Siete de la mañana en Koh Chang, una isla selvática y montañosa que flota en las aguas del Golfo de Tailandia, frente a las costas de Camboya.
La jungla tiene ese olor denso y fresco que las plantas difunden siempre por la mañana: un aroma a flores perfumadas y a frutas silvestres. Por la carretera desierta que serpentea la selva rumbo al norte, hacia Camboya, se levanta un paisaje exótico y extraño formado por árboles gigantes y montañas verdes, salpicado de chozas de paja y de templos budistas al borde de los caminos, y de palmeras flacas que agitan al viento sus hojas brillantes como si fueran hélices.
En una curva del camino aparecen unos monjes que regresan a su pagoda.
Antes del amanecer y al sonido del gong, se han reunido en el templo para recitar la primera oración del día. Luego salieron por el camino que conduce a las aldeas a mendigar orgullosamente su comida. Unas mujeres respondieron a la colecta juntando las manos y arrodillándose frente a cestos de arroz humeante.
Son hombres medianamente jóvenes y llevan la cabeza afeitada en señal de respeto y de sumisión a Buda. Pasan caminando en silencio a través de la jungla, desdeñosos, impasibles, vestidos con sus túnicas color naranja y llevando marmitas de madera donde mezclan sus alimentos. Uno parece mas grande y tiene las manos tatuadas. El otro lleva un hombro descubierto. Son bonzos, monjes que han hecho el voto de pobreza. Marchan descalzos y en fila india, con el mismo paso largo de los cazadores de la selva, y se oye el ligero ruido de sus pies cuando rozan el asfalto de la calle.Más atrás camina otro monje mas viejo, de piel oscura. Va solo y encorvado sobre un bastón. Habla raramente en una lengua incomprensible. Parece una sombra salida de la gran selva. Lleva la cabeza rapada del mismo modo que sus discípulos y viste el mismo hábito color naranja.

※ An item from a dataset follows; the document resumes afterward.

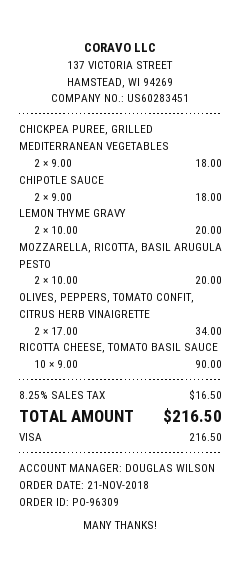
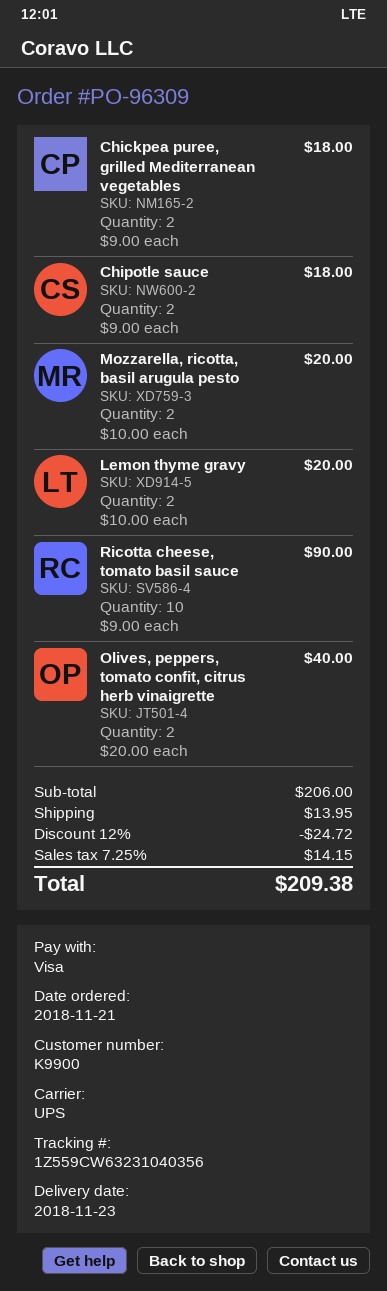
OLIVES, PEPPERS, TOMATO CONFIT, CITRUS HERB VINAIGRETTE: 2 x 17.00 = 34.00 -> 2 x 20.00 = 40.00
discount: none -> 12% = 24.72
shipping: none -> 13.95
tax: 8.25% = 16.50 -> 7.25% = 14.15
total: 216.50 -> 209.38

El budismo que se practica en esta parte de Asia es pacífico y se llama Theravada, que significa "la palabra de los antiguos"
Durante la guerra de Vietnam los monjes negaban la incineración a todos aquellos que sucumbían de muerte violenta, como los soldados que morían en combate. Sus cuerpos debieron pudrirse primero en la tierra y el alma permanecer durante meses encima del cadáver en descomposición, padeciendo horribles sufrimientos antes de poder desprenderse totalmente del cuerpo.En Tailandia se sigue aplicando la antigua norma de no levantar monumentos para los que han muerto en acciones de guerra. Pero los monjes son tolerantes y, como todos los sacerdotes del mundo, saben adaptar sus principios a las circunstancias.